The present study involved certain limitations. The sample was a typical, community sample, and therefore, levels of maternal depressive symptoms were low on average. This may have constrained our power with which to detect dyadic differences in flexibility and positive affect. Assessment was constrained to two points in time; thus, we could not fully address the emergence and stabilization of child behaviour problems as a result of transactions between maternal depressive symptoms and dynamic interaction patterns over-developmental time. Future research could examine transactional or mediational processes across multiple assessments; such a design could also address the longitudinal stability of dynamic parent–child interaction patterns during this developmental stage. Additionally, given that flexibility reflected the rate of affective changes regardless of content, it was difficult to confirm whether, for example, higher levels of flexibility represented an adaptive degree of transitions among various affective states or a more chaotic or disorganized affective profile. Thus, although the present study supported prior research, it will be important that future research also consider curvilinear models (i.e. the notion that a dyad could potentially be ‘too flexible’) or assess affective flexibility in the context of other task parameters (e.g. anxiety, goal orientation, and task completion) to more clearly delineate the adaptive aspects of dyadic affective flexibility. Finally, the participants were not culturally or socioeconomically diverse, and thus, generalizability of the findings across sociodemographic groups may be limited.

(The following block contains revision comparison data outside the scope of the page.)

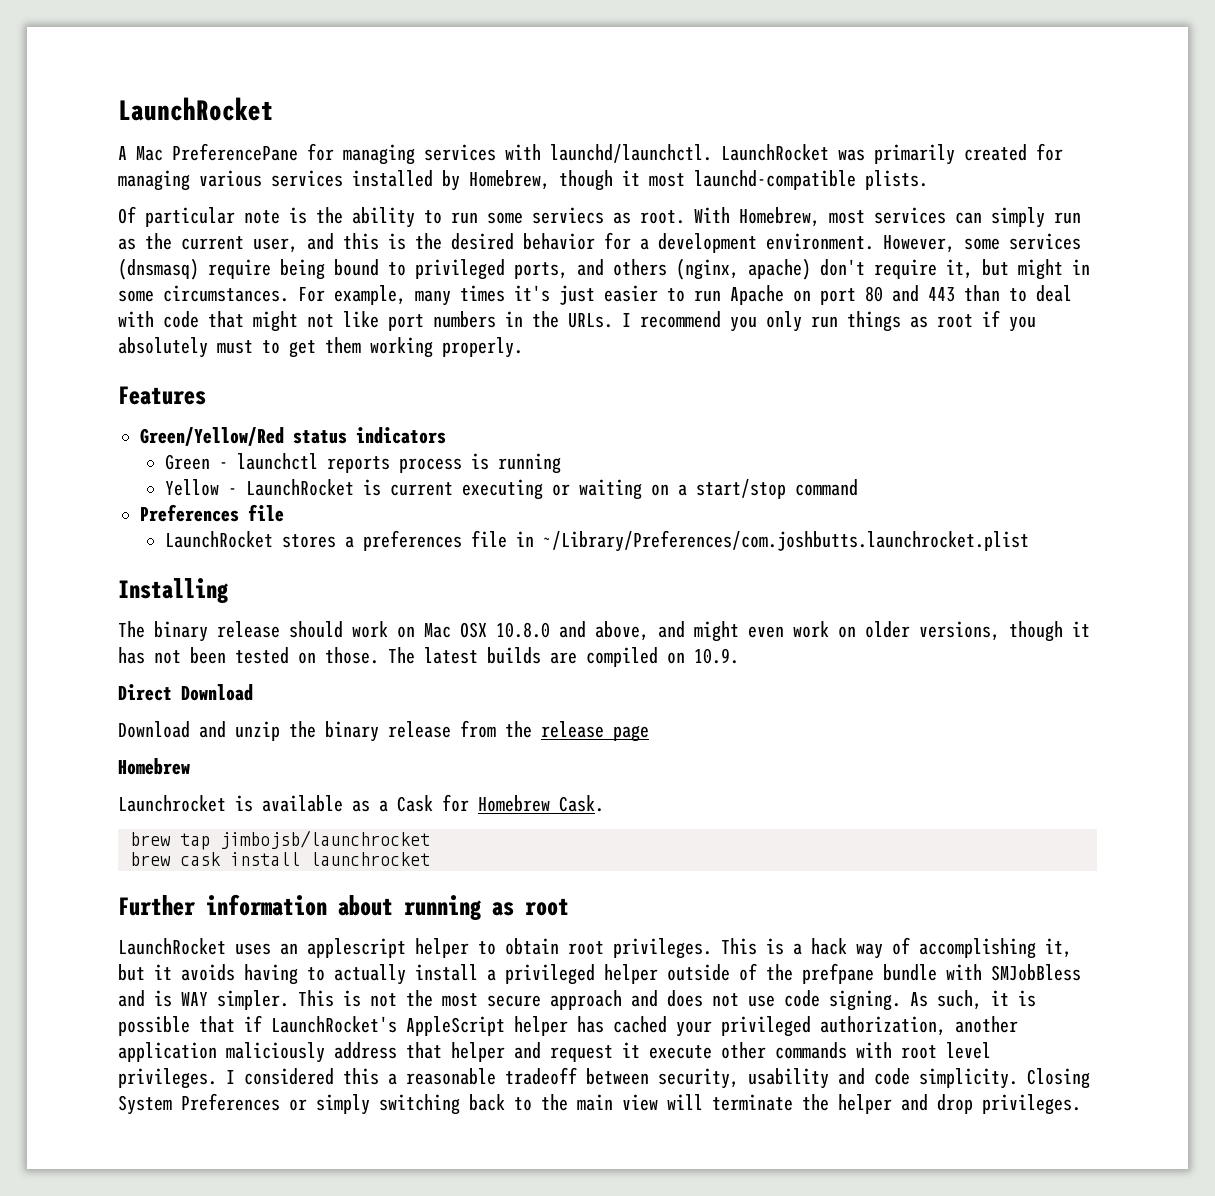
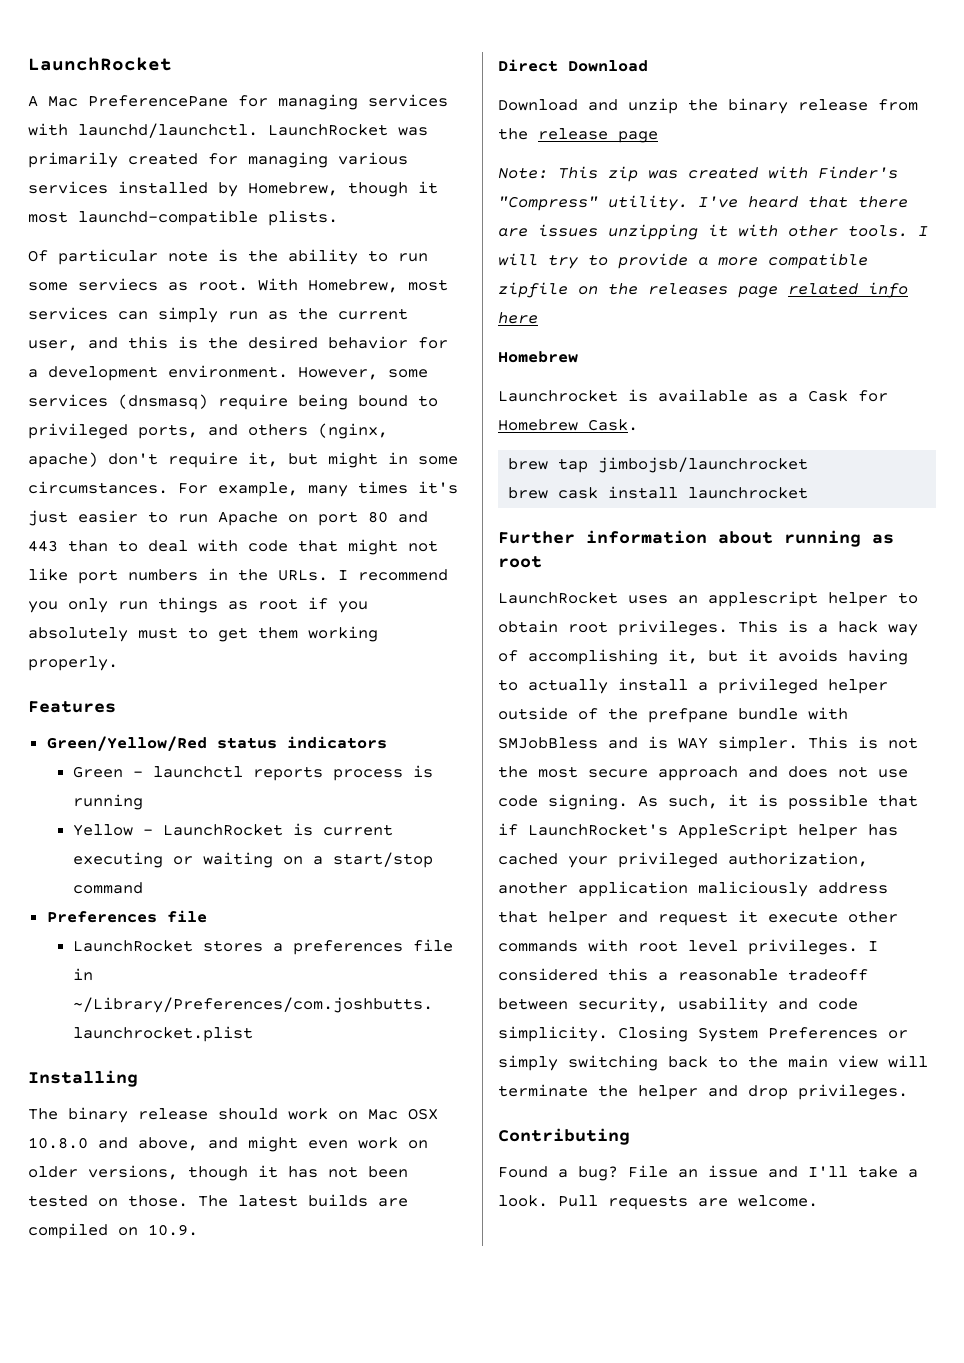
(649, 733) none -> [498,166,898,182] [498,195,908,211] [498,224,928,240] [498,253,868,269] [498,282,908,298] [498,312,538,324] // Note: This zip was created with Finder's "Compress" utility. I've heard that there are issues unzipping it with other tools. I will try to provide a more compatible zipfile on the releases page related info here
(1081, 1104) none -> [498,1128,630,1145] [498,1165,918,1181] [498,1195,818,1210] // Contributing // Found a bug? File an issue and I'll take a look. Pull requests are welcome.

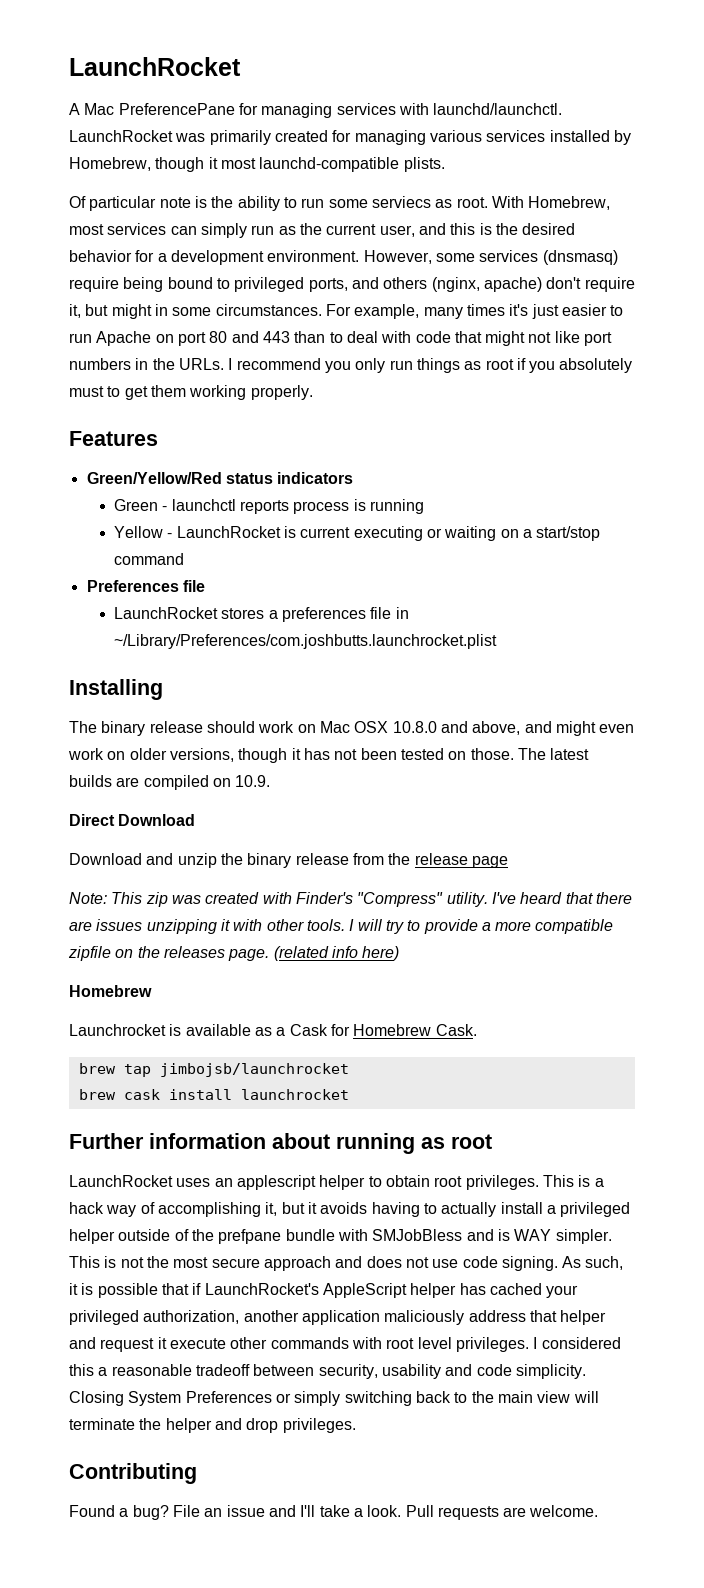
[738,282,908,298] [498,312,538,324] page related info here -> [228,946,400,961] page. (related info here)

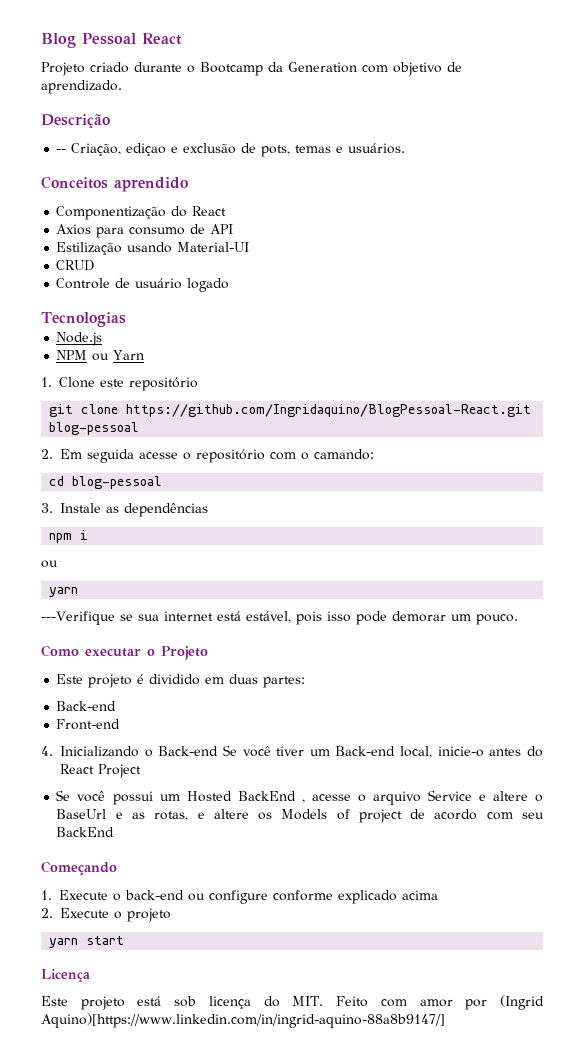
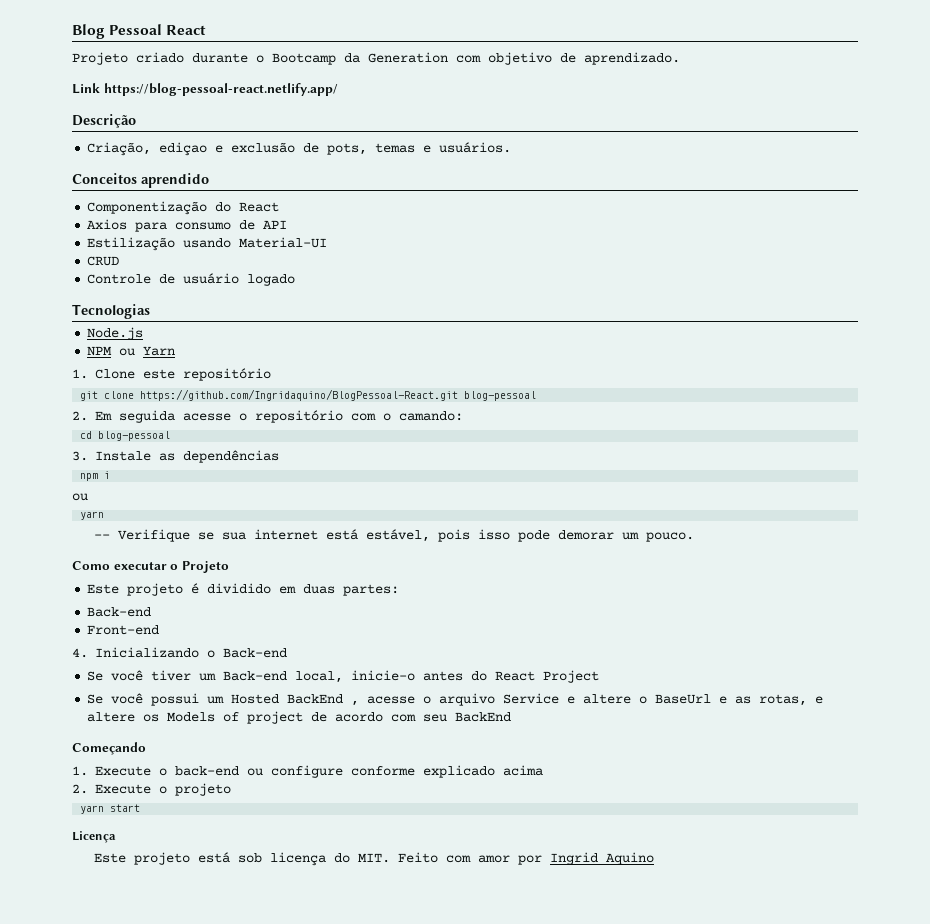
(122, 87) none -> [72,83,338,96] // Link https://blog-pessoal-react.netlify.app/
[56,149,67,153] -- -> (136, 121) none
[41,611,115,625] ---Verifique -> [93,529,190,542] -- Verifique
(219, 751) none -> (288, 653) //
[500,995,544,1010] [41,1013,445,1028] (Ingrid Aquino)[https://www.linkedin.com/in/ingrid-aquino-88a8b9147/] -> [549,852,654,865] Ingrid Aquino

In summary, the present findings imply that maternal depressive symptoms in typical populations may limit dyadic flexibility in interactions with their children, which may relate to children’s burgeoning regulatory difficulties. Collectively, these relations put a spotlight on the importance of dyadic affective flexibility in early parent–child interactions. The examination of dynamic interaction patterns as markers of risk may be particularly important in early childhood, before these patterns stabilize and contribute to persistent developmental psychopathology in young children (Olson & Lunkenheimer, 2009). Finally, assessing early parent–child coregulatory processes in problem-solving situations, where the dyadic coregulation of affect and behaviour is required, may reveal potential mechanisms in the transmission of familial risk.